Zaildar (Hindustani: ज़ैलदार, Punjabi: ذَیلدار) was the position based title of the grand jagirdar (landlord) of the area, who were in charge of a Zail which was an administrative unit of group of villages during the British Indian Empire. Settlement Officer, with the advice of Deputy Commissioner, was responsible for appointing Zaildar from amongst the leading men of the tribe or the area, thus reinforcing his preexisting social authority with the official sanction as the representative of the government. Each Zail was an administrative unit, extending between 40 to 100 villages.: p xxv Each village was headed by the Lambardar who was assisted by the "Safedposh Zamindars" (influential landlords) of the village. Zaildars were the revenue collecting officers and were also responsible for maintaining law&order in his zail. The Lambardar and safedposh assist the Zaildar in his functioning , Zaildar in turn assisted the Deputy Commissioner. The Zaildar was more influential than the Lambardar (village head) because a Zail included several villages in it. Safedposh (white collar gentry), were also appointed to assist Zaildar.
The position was quite important as it extended the influence of the colonial state right into the villages. It also reinforced the already dominant social status of the Zaildar with the official government sanction. The Zaildar exercised tremendous authority among the villagers, many of whom looked to him for patronage and assistance, and he alone possessed the power of threats and blandishment within his Zail.
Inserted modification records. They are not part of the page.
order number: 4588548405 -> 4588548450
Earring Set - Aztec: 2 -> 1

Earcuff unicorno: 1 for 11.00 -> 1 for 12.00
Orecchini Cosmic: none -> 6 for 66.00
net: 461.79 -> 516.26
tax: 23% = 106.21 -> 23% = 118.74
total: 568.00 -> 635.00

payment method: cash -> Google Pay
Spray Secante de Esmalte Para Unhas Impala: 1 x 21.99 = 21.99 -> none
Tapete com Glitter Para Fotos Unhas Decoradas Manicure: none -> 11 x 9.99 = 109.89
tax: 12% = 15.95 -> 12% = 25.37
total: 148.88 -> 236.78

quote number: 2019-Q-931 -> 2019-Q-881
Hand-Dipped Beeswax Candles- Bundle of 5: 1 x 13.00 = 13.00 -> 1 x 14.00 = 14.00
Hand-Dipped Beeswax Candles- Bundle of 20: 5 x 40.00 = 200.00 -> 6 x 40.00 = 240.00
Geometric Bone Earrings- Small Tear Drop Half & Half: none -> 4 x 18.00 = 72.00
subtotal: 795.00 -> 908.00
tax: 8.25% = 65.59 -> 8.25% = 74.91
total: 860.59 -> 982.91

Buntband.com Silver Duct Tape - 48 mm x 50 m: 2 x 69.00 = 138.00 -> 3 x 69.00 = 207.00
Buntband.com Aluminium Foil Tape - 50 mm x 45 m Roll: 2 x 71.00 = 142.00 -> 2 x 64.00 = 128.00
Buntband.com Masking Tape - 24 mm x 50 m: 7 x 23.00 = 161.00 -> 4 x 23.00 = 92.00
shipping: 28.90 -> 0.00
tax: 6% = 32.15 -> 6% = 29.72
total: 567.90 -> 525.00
Zails were established and demarcated by the District collector or (also called Deputy Commissioner) during the land revenue settlement exercise. Settlement officer, with advice from the District collector and by the final approval of the state's Financial Commissioner, appointed a Zaildar to each Zail on either (a) hereditary basis, (b) for one life or (c) a fixed tenure, who were equivalent to the Chaudharis (feudal zamindars) of earlier times and were hand-picked by the higher authorities, who based their decision on issues such as caste or tribe, local influence, extent of landholding, services rendered to the state by him or his family, and personal character and ability.: 97–98  A Zaildar when once appointed should only be removed from office for misconduct or neglect, removal on account of old age or disability caused by an accident is a harsh punishment, in such cases he can continue to operate through a representative.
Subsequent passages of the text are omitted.